Looking forward to Thanksgiving and getting to see my family, if only for a few short hours.
I've been dating a guy for a few weeks..... I think :). We met as friends to go see SAW VI, then we went to see Paranormal Activity and then The 4th Kind and I watched the game with him and his siblings. We went out Friday night to see another movie... 2012. At the end of the night he came to my apartment and we watched some tv. When he left, we hugged and he kissed me, quickly and softly, twice. It was sweet.
I have doubts about this guy because he seems to be still getting over his ex (according to his facebook) and was engaged to someone else earlier this year.

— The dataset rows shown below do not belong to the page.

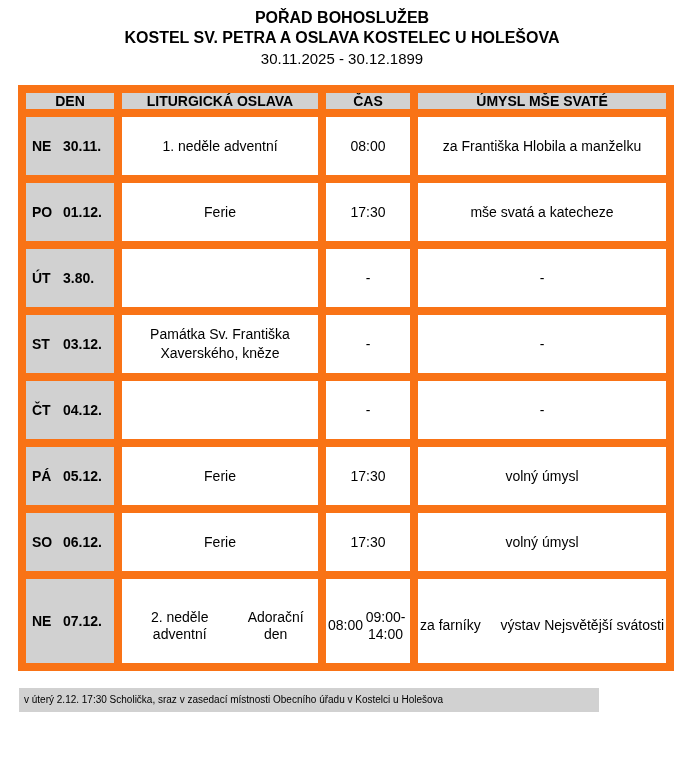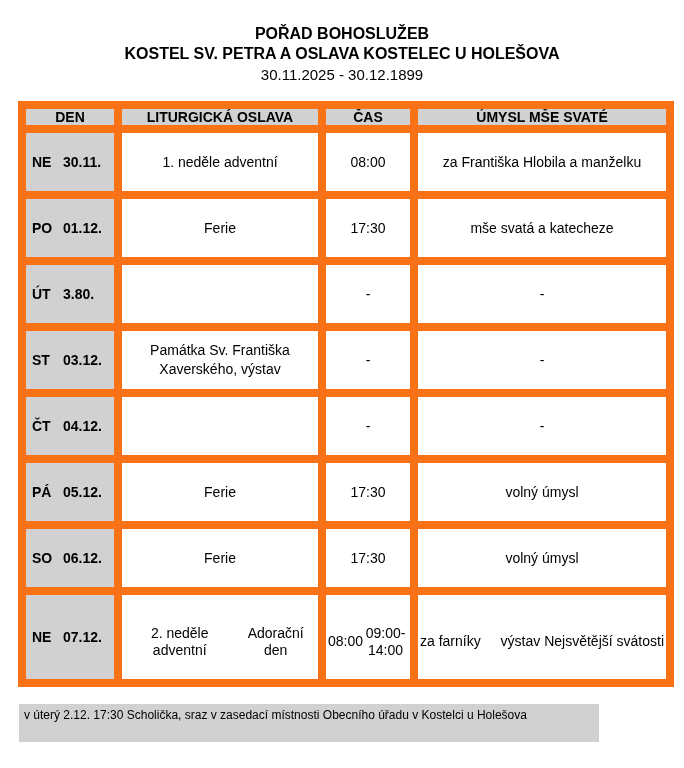--- a/index.html
+++ b/index.html
@@ -5,21 +5,21 @@
   * { margin: 0; padding: 0; box-sizing: border-box; }
   html, body {
     width: 684px; height: 768px;
     background: #ffffff;
     font-family: "Liberation Sans", sans-serif;
     color: #000;
     overflow: hidden;
   }
   .page { width: 684px; height: 768px; position: relative; }
 
-  .titles { padding-top: 24px; text-align: center; }
+  .titles { padding-top: 8px; text-align: center; }
   .title-line { font-size: 16px; font-weight: bold; line-height: 20px; }
   .date-line  { font-size: 15px; font-weight: normal; line-height: 22px; }
 
   table.schedule {
     table-layout: fixed;
     border-collapse: collapse;
     width: 648px;
     margin: 15px 0 0 18px;
     border: 3px solid #000;
   }
@@ -58,23 +58,23 @@
     justify-content: space-between;
     align-items: center;
     padding: 13px 2px 4px 2px;
     line-height: 17px;
   }
 
   .footer-note {
     margin: 17px 0 0 19px;
     width: 580px;
     background: var(--foot-bg);
-    font-size: 12px;
+    font-size: 10px;
     line-height: 21px;
-    padding: 1px 5px 16px 5px;
+    padding: 1px 5px 2px 5px;
   }
 </style>
 </head>
 <body>
 
 <div class="page">
 
   <div class="titles">
     <div class="title-line">POŘAD BOHOSLUŽEB</div>
     <div class="title-line">KOSTEL SV. PETRA A OSLAVA KOSTELEC U HOLEŠOVA</div>
@@ -118,21 +118,21 @@
           <span class="day-abbr">ÚT</span><span>3.80.</span>
         </td>
         <td class="data-cell"></td>
         <td class="data-cell">-</td>
         <td class="data-cell">-</td>
       </tr>
       <tr class="row">
         <td class="day-cell">
           <span class="day-abbr">ST</span><span>03.12.</span>
         </td>
-        <td class="data-cell">Památka Sv. Františka Xaverského, výstav</td>
+        <td class="data-cell">Památka Sv. Františka Xaverského, kněze</td>
         <td class="data-cell">-</td>
         <td class="data-cell">-</td>
       </tr>
       <tr class="row">
         <td class="day-cell">
           <span class="day-abbr">ČT</span><span>04.12.</span>
         </td>
         <td class="data-cell"></td>
         <td class="data-cell">-</td>
         <td class="data-cell">-</td>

That kind of freaks me out a little, ok a lot. But at the same time, I've had my own relationship issues, even recently, so its hard to judge someone based on few facts that he has not talked with me about yet. So far all we know about each other is that we're both divorced. He has a son from his previous marriage. And we know about each others job situation and we have the same taste in music.
oh wow I'm writing way too much about this dude, I barely know him.

I feel that my tendency to assume things and to over-analyze things is in part due to my mental state most of the time. I conger up situations in my mind that may or may not be true. Its gotten me nowhere except in countless dysfunctional relationships that end or go bad rather quickly. Lately my desire to find a man has actually lessened some because I'm so darn scared of trying again. I'm scared I'll run another one off, because of my mind.
Except this dude has suffered depression also. Thats something we've found out. He's probably the first person I've dated that has a chance of understanding what I'm going through. But I don't want to dwell on that now. I want to get through another week of work... and try and stay positive no matter what happens.

1 comment:

Jackles111 said...

I have two reasons I can't commit suicide. The first is God, and believing He created me for some purpose, and it's not my will but His that matters. The second, and more substantial one is my mother. She doesn't I am the way I am: miserable and depressed (though she knows I've changed, and suspects something's wrong, she's a good mother and knows her children despite my best efforts), nor that I've ever even thought about suicide. The mental picture alone of her finding out that I killed myself, imagining the look on her face and her subsequent emotional breakdown is enough to prevent me from doing it. I don't care about myself, I don't even like myself, but fortunately I love my mother.

I wish you the best in this oncoming week, and I'm glad to see you're still blogging!